Since 2006, thousands of leaders, including members of Congress, directors of nonprofits, and other public figures, have pursued a similar learning experience, known as the SNAP Challenge. I have spoken with many who described how much they learned from the experience.
I participated in the challenge in part to provoke a conversation among grant makers and others about the problem of hunger and how it is connected to so many other social issues philanthropy seeks to ameliorate, such as gaps in economic opportunity, health access, and quality education.
But it was also important to learn first hand about experiences so different than the ones I have faced in my life.
While my family did come to America from London in 1965 with very little and benefited greatly from rent-stabilized housing and unemployment insurance on our journey of economic mobility, I have not had to rely on SNAP to help put food on the table.
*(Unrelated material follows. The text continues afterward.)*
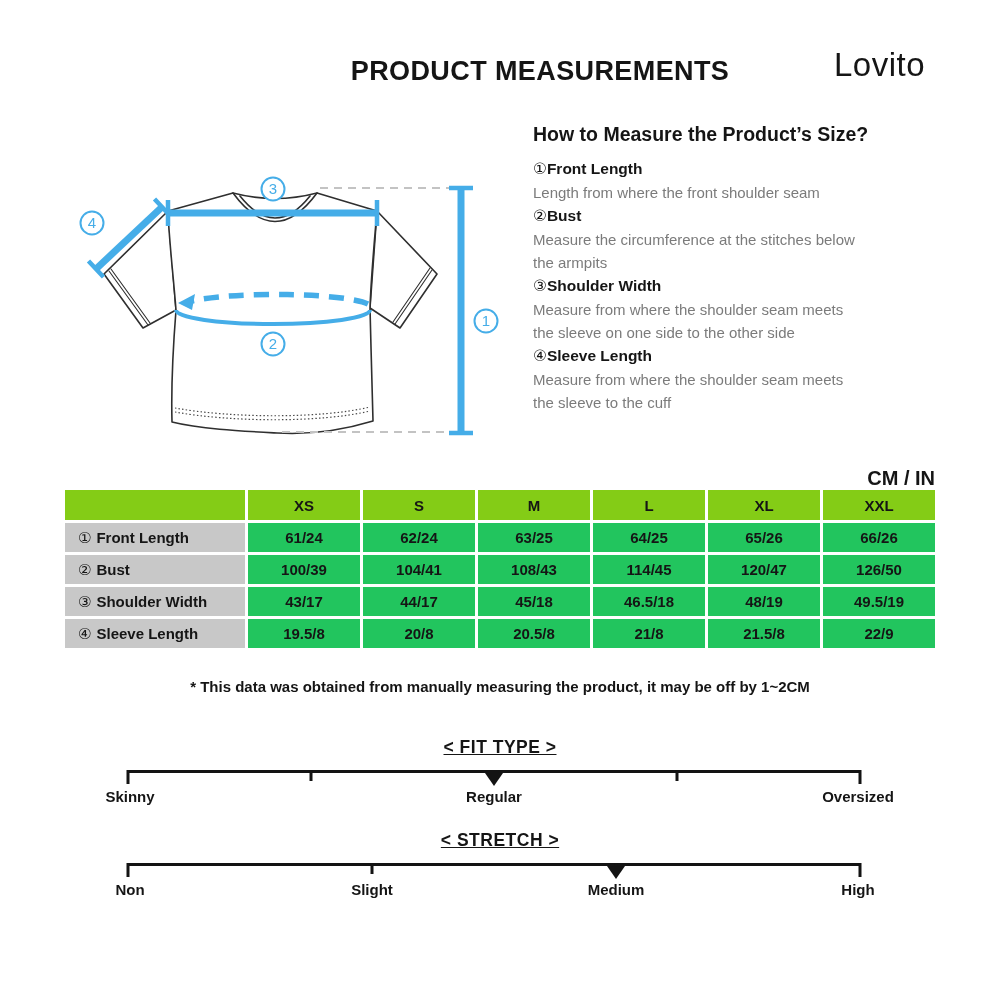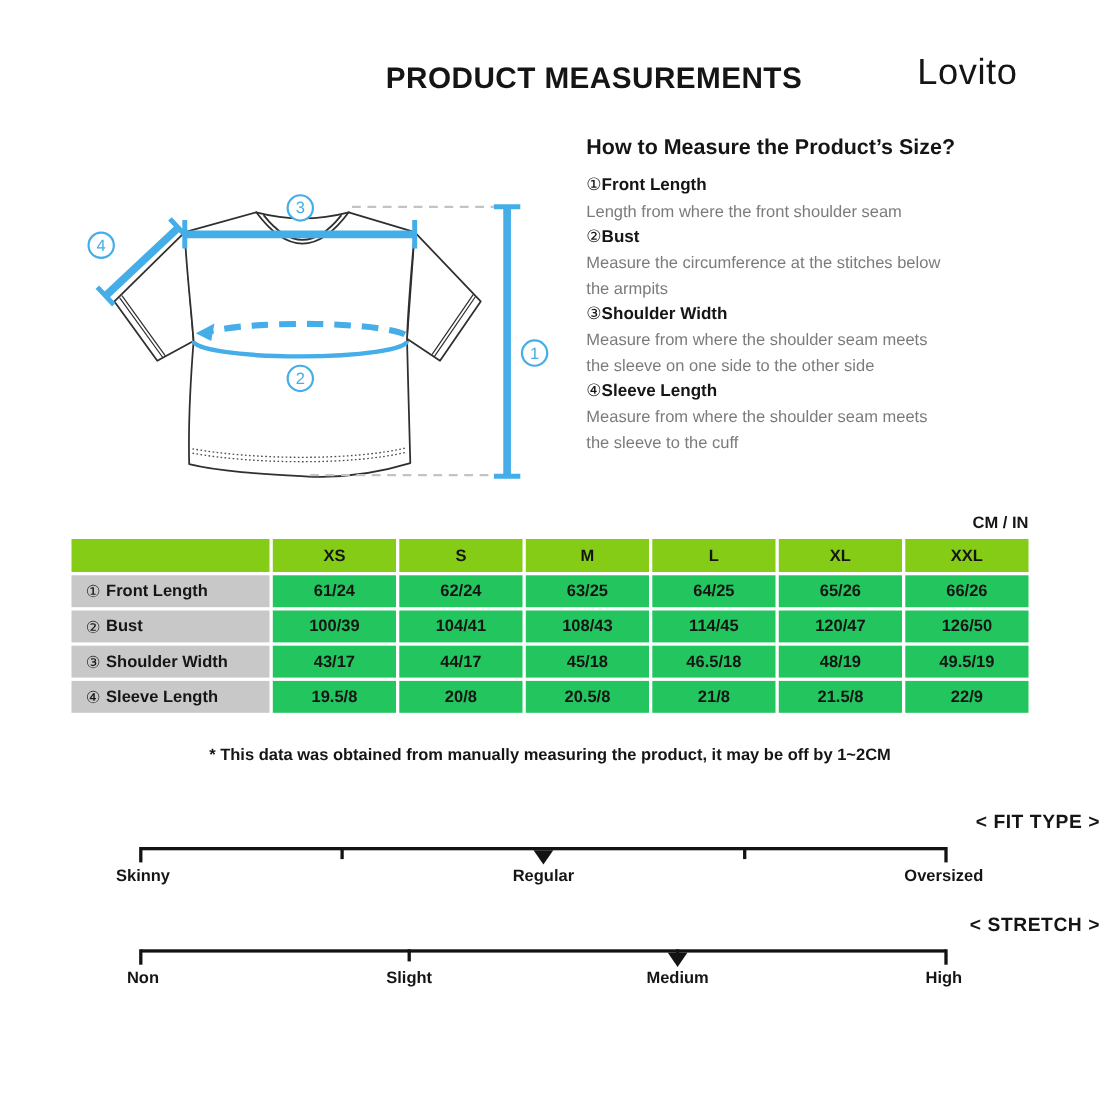"CM / IN" .units { font-size: 15px -> 20px }
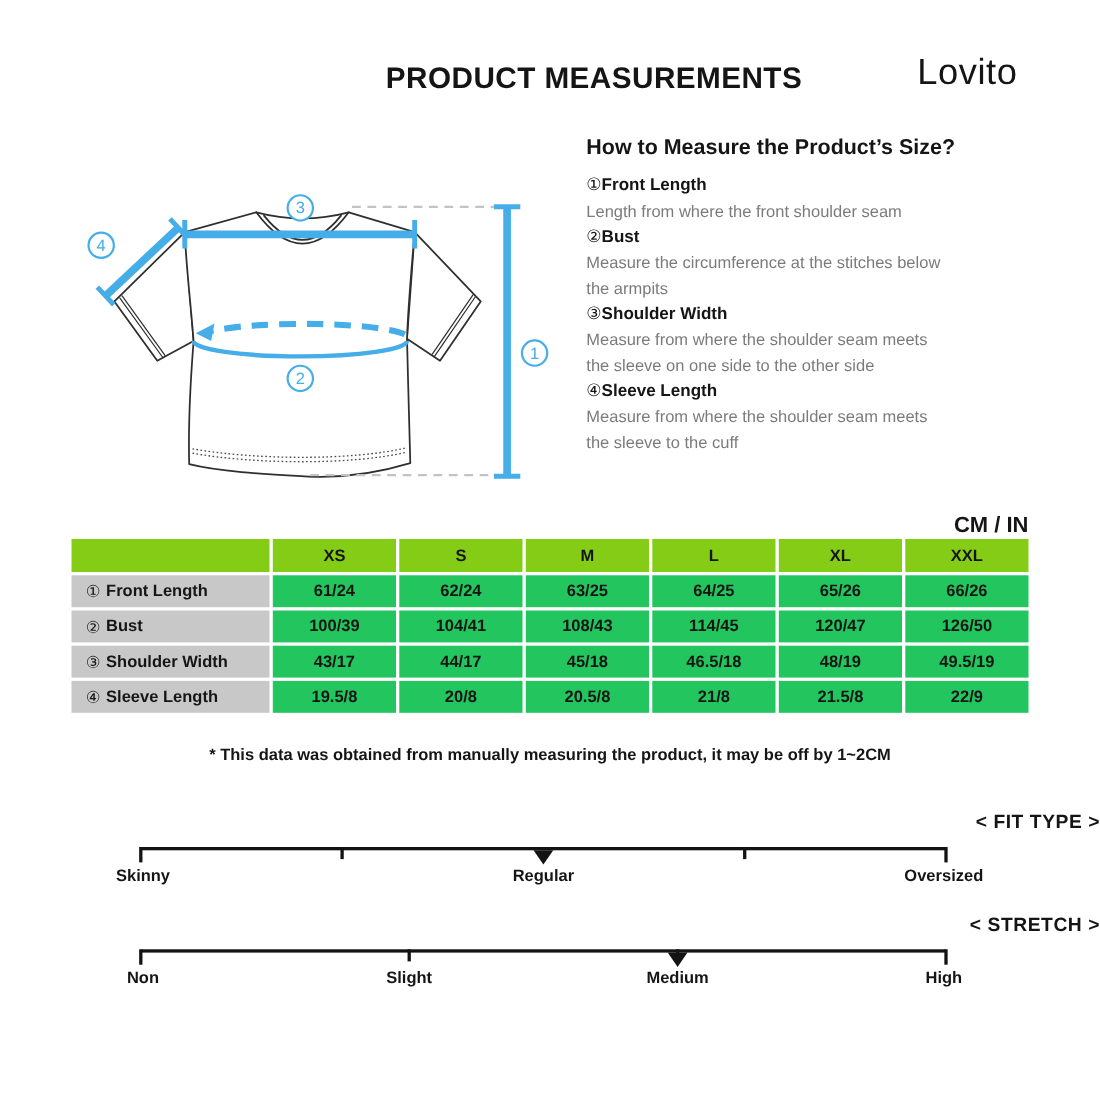"< FIT TYPE >" .scale-title { text-align: right -> center; text-decoration: none -> underline }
Today I live comfortably in Manhattan and have been able to choose healthy food options, including eating organic and enjoying plenty of fresh produce.
The SNAP challenge required a radical shift in my food-purchasing habits.
While no voluntary experiment could ever remotely duplicate the financial, emotional, and psychological stress of living on SNAP, throughout the week I was able to catch some small glimpses of what it must be like.
No more organic; my produce was limited to frozen spinach and bananas. As I went grocery shopping, I found myself getting physically uncomfortable at the checkout line as I worried that the tuna ringing up at $2.29 per can instead of five for $4 as the store tag had promised might put me over budget.
As a person who routinely speaks before large groups of people, I thought I had moved beyond being so profoundly affected by these kinds of social anxieties. Explaining my concern to the cashier made me sweat, but meeting my budget meant every penny counted.
I learned how small a serving size really is. Buying five servings of pasta and expecting it to last five days left me feeling hungry after every meal, rivaled only by the hunger I would feel if I ate more than one serving and had nothing left to eat later in the week.
My week living on SNAP is over. I am back to my customary levels of spending on food. But I know this experience will stay with me for a long time.
Professionally, the SNAP Challenge illuminated the multitude of ways that foundations, entrepreneurs, and nonprofit groups from across the ideological spectrum can attack the problem of hunger.
Some organizations are calling for overhauling and expanding government programs like SNAP. Others are seeking to lift the minimum wage and support workers organizing for fair wages.
During my week on SNAP, I visited institutions like Hot Bread Kitchen, a space equipped by and leased from the city in New York’s Spanish Harlem. The organization bakes organic artisanal bread and trains immigrant women to work in the high-end baking industry as well as start their own food businesses. I also went to see Evergreen Cooperatives, in Cleveland, which is creating meaningful green jobs and giving employees a chance to earn a living wage while building equity in the firms as owners of the business.
Grant makers often struggle with how to stay connected to the everyday problems they seek to solve. We meet with executive directors of nonprofits and study grant proposals, but it’s easy to slip into thinking of the problems we seek to solve as abstractions. The SNAP Challenge was a way for me to step back and reconnect with why I work for a foundation in the first place—to serve others and make our world a better place.
Walking in someone else’s shoes may not give you a full picture of the challenges that person faces, but it’s a start.
I hope in the years to come that all of us take advantage of these opportunities to better understand our world, to foster the sense of humility so profoundly needed in philanthropy, and to rededicate ourselves to the unfinished work of perfecting this union.